++++ RECORDS SUPPLIED ++++

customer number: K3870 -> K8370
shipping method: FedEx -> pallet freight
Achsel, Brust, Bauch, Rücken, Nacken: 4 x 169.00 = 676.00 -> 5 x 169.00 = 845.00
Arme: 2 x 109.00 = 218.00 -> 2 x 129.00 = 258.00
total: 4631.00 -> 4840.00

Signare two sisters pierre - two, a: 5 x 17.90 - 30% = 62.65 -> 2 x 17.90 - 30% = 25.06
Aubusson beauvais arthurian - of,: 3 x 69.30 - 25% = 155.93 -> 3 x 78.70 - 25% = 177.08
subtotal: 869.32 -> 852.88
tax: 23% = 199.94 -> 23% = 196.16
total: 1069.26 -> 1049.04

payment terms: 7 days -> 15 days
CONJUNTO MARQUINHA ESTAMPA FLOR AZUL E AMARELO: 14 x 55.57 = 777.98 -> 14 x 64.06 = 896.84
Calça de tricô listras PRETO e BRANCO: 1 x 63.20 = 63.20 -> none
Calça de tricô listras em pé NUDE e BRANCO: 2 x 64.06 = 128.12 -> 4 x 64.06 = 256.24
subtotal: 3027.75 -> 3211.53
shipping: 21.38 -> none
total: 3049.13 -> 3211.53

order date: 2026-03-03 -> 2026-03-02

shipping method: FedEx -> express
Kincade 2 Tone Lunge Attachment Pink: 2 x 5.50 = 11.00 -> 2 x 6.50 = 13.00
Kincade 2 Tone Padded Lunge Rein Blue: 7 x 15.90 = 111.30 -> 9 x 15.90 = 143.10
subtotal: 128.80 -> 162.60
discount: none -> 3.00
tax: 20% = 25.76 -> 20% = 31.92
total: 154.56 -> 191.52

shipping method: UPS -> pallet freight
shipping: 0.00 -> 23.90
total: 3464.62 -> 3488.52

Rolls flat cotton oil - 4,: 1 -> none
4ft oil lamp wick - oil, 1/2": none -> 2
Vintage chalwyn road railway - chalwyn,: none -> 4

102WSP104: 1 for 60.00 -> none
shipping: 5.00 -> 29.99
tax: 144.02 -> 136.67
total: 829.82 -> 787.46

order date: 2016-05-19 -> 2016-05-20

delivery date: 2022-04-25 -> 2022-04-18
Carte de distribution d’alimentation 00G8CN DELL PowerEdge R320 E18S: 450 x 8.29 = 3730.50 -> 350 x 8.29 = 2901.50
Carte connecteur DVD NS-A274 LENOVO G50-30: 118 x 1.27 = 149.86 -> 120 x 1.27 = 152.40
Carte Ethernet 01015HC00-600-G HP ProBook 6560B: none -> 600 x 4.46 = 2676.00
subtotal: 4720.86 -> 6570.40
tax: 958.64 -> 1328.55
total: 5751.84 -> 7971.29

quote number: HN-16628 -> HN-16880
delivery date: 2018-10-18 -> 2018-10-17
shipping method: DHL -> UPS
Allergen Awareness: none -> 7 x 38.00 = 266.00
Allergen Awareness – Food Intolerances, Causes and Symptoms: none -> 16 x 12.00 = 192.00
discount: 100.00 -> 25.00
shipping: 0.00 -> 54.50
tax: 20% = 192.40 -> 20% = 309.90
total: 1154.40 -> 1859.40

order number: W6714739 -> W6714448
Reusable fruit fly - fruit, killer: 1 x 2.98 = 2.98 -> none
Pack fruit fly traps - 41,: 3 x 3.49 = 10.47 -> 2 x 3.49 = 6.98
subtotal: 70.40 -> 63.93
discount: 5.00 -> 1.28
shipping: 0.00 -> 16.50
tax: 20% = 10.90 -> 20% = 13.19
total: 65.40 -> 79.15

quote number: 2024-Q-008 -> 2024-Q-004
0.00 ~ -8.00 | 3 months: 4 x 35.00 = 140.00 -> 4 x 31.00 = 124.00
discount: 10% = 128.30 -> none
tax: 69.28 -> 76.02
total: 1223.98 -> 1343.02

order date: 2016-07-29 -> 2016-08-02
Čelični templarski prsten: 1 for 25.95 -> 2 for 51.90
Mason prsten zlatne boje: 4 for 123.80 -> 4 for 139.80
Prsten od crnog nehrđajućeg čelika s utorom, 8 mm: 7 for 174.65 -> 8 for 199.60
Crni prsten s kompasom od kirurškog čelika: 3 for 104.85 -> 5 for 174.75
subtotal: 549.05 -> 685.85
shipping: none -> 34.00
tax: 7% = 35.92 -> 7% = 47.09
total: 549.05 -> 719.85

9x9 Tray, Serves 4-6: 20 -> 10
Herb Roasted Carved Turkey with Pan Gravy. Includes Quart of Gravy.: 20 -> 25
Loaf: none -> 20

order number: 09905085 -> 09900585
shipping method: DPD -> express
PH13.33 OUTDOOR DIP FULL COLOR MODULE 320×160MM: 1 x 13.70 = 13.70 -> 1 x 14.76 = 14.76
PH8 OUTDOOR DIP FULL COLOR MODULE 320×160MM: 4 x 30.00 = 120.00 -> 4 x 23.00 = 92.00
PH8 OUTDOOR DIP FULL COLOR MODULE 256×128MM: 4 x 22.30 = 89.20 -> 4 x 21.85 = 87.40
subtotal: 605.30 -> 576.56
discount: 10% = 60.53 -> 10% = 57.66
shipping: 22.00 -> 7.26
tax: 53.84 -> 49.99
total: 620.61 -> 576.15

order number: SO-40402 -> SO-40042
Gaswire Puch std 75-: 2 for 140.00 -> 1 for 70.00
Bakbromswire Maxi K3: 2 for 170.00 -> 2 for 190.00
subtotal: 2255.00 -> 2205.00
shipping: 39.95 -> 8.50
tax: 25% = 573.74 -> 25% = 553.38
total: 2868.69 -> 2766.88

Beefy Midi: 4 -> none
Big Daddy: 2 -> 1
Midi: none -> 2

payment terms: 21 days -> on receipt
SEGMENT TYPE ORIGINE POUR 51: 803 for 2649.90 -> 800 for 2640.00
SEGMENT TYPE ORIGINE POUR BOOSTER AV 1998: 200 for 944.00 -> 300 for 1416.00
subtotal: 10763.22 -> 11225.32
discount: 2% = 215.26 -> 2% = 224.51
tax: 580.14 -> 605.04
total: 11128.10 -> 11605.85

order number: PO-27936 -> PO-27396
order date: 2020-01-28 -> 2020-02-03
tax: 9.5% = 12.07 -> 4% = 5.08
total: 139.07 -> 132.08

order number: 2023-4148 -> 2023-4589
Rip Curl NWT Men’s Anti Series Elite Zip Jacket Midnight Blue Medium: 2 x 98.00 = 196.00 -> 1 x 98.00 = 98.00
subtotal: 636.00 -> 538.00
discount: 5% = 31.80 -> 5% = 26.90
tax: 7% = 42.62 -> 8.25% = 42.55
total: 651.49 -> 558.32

++++

_EXERCISE_
Reproduce the data in full. Nothing in it may be altered.

_RESULT OF THIS TASK_
customer number: K3870 -> K8370
shipping method: FedEx -> pallet freight
Achsel, Brust, Bauch, Rücken, Nacken: 4 x 169.00 = 676.00 -> 5 x 169.00 = 845.00
Arme: 2 x 109.00 = 218.00 -> 2 x 129.00 = 258.00
total: 4631.00 -> 4840.00

Signare two sisters pierre - two, a: 5 x 17.90 - 30% = 62.65 -> 2 x 17.90 - 30% = 25.06
Aubusson beauvais arthurian - of,: 3 x 69.30 - 25% = 155.93 -> 3 x 78.70 - 25% = 177.08
subtotal: 869.32 -> 852.88
tax: 23% = 199.94 -> 23% = 196.16
total: 1069.26 -> 1049.04

payment terms: 7 days -> 15 days
CONJUNTO MARQUINHA ESTAMPA FLOR AZUL E AMARELO: 14 x 55.57 = 777.98 -> 14 x 64.06 = 896.84
Calça de tricô listras PRETO e BRANCO: 1 x 63.20 = 63.20 -> none
Calça de tricô listras em pé NUDE e BRANCO: 2 x 64.06 = 128.12 -> 4 x 64.06 = 256.24
subtotal: 3027.75 -> 3211.53
shipping: 21.38 -> none
total: 3049.13 -> 3211.53

order date: 2026-03-03 -> 2026-03-02

shipping method: FedEx -> express
Kincade 2 Tone Lunge Attachment Pink: 2 x 5.50 = 11.00 -> 2 x 6.50 = 13.00
Kincade 2 Tone Padded Lunge Rein Blue: 7 x 15.90 = 111.30 -> 9 x 15.90 = 143.10
subtotal: 128.80 -> 162.60
discount: none -> 3.00
tax: 20% = 25.76 -> 20% = 31.92
total: 154.56 -> 191.52

shipping method: UPS -> pallet freight
shipping: 0.00 -> 23.90
total: 3464.62 -> 3488.52

Rolls flat cotton oil - 4,: 1 -> none
4ft oil lamp wick - oil, 1/2": none -> 2
Vintage chalwyn road railway - chalwyn,: none -> 4

102WSP104: 1 for 60.00 -> none
shipping: 5.00 -> 29.99
tax: 144.02 -> 136.67
total: 829.82 -> 787.46

order date: 2016-05-19 -> 2016-05-20

delivery date: 2022-04-25 -> 2022-04-18
Carte de distribution d’alimentation 00G8CN DELL PowerEdge R320 E18S: 450 x 8.29 = 3730.50 -> 350 x 8.29 = 2901.50
Carte connecteur DVD NS-A274 LENOVO G50-30: 118 x 1.27 = 149.86 -> 120 x 1.27 = 152.40
Carte Ethernet 01015HC00-600-G HP ProBook 6560B: none -> 600 x 4.46 = 2676.00
subtotal: 4720.86 -> 6570.40
tax: 958.64 -> 1328.55
total: 5751.84 -> 7971.29

quote number: HN-16628 -> HN-16880
delivery date: 2018-10-18 -> 2018-10-17
shipping method: DHL -> UPS
Allergen Awareness: none -> 7 x 38.00 = 266.00
Allergen Awareness – Food Intolerances, Causes and Symptoms: none -> 16 x 12.00 = 192.00
discount: 100.00 -> 25.00
shipping: 0.00 -> 54.50
tax: 20% = 192.40 -> 20% = 309.90
total: 1154.40 -> 1859.40

order number: W6714739 -> W6714448
Reusable fruit fly - fruit, killer: 1 x 2.98 = 2.98 -> none
Pack fruit fly traps - 41,: 3 x 3.49 = 10.47 -> 2 x 3.49 = 6.98
subtotal: 70.40 -> 63.93
discount: 5.00 -> 1.28
shipping: 0.00 -> 16.50
tax: 20% = 10.90 -> 20% = 13.19
total: 65.40 -> 79.15

quote number: 2024-Q-008 -> 2024-Q-004
0.00 ~ -8.00 | 3 months: 4 x 35.00 = 140.00 -> 4 x 31.00 = 124.00
discount: 10% = 128.30 -> none
tax: 69.28 -> 76.02
total: 1223.98 -> 1343.02

order date: 2016-07-29 -> 2016-08-02
Čelični templarski prsten: 1 for 25.95 -> 2 for 51.90
Mason prsten zlatne boje: 4 for 123.80 -> 4 for 139.80
Prsten od crnog nehrđajućeg čelika s utorom, 8 mm: 7 for 174.65 -> 8 for 199.60
Crni prsten s kompasom od kirurškog čelika: 3 for 104.85 -> 5 for 174.75
subtotal: 549.05 -> 685.85
shipping: none -> 34.00
tax: 7% = 35.92 -> 7% = 47.09
total: 549.05 -> 719.85

9x9 Tray, Serves 4-6: 20 -> 10
Herb Roasted Carved Turkey with Pan Gravy. Includes Quart of Gravy.: 20 -> 25
Loaf: none -> 20

order number: 09905085 -> 09900585
shipping method: DPD -> express
PH13.33 OUTDOOR DIP FULL COLOR MODULE 320×160MM: 1 x 13.70 = 13.70 -> 1 x 14.76 = 14.76
PH8 OUTDOOR DIP FULL COLOR MODULE 320×160MM: 4 x 30.00 = 120.00 -> 4 x 23.00 = 92.00
PH8 OUTDOOR DIP FULL COLOR MODULE 256×128MM: 4 x 22.30 = 89.20 -> 4 x 21.85 = 87.40
subtotal: 605.30 -> 576.56
discount: 10% = 60.53 -> 10% = 57.66
shipping: 22.00 -> 7.26
tax: 53.84 -> 49.99
total: 620.61 -> 576.15

order number: SO-40402 -> SO-40042
Gaswire Puch std 75-: 2 for 140.00 -> 1 for 70.00
Bakbromswire Maxi K3: 2 for 170.00 -> 2 for 190.00
subtotal: 2255.00 -> 2205.00
shipping: 39.95 -> 8.50
tax: 25% = 573.74 -> 25% = 553.38
total: 2868.69 -> 2766.88

Beefy Midi: 4 -> none
Big Daddy: 2 -> 1
Midi: none -> 2

payment terms: 21 days -> on receipt
SEGMENT TYPE ORIGINE POUR 51: 803 for 2649.90 -> 800 for 2640.00
SEGMENT TYPE ORIGINE POUR BOOSTER AV 1998: 200 for 944.00 -> 300 for 1416.00
subtotal: 10763.22 -> 11225.32
discount: 2% = 215.26 -> 2% = 224.51
tax: 580.14 -> 605.04
total: 11128.10 -> 11605.85

order number: PO-27936 -> PO-27396
order date: 2020-01-28 -> 2020-02-03
tax: 9.5% = 12.07 -> 4% = 5.08
total: 139.07 -> 132.08

order number: 2023-4148 -> 2023-4589
Rip Curl NWT Men’s Anti Series Elite Zip Jacket Midnight Blue Medium: 2 x 98.00 = 196.00 -> 1 x 98.00 = 98.00
subtotal: 636.00 -> 538.00
discount: 5% = 31.80 -> 5% = 26.90
tax: 7% = 42.62 -> 8.25% = 42.55
total: 651.49 -> 558.32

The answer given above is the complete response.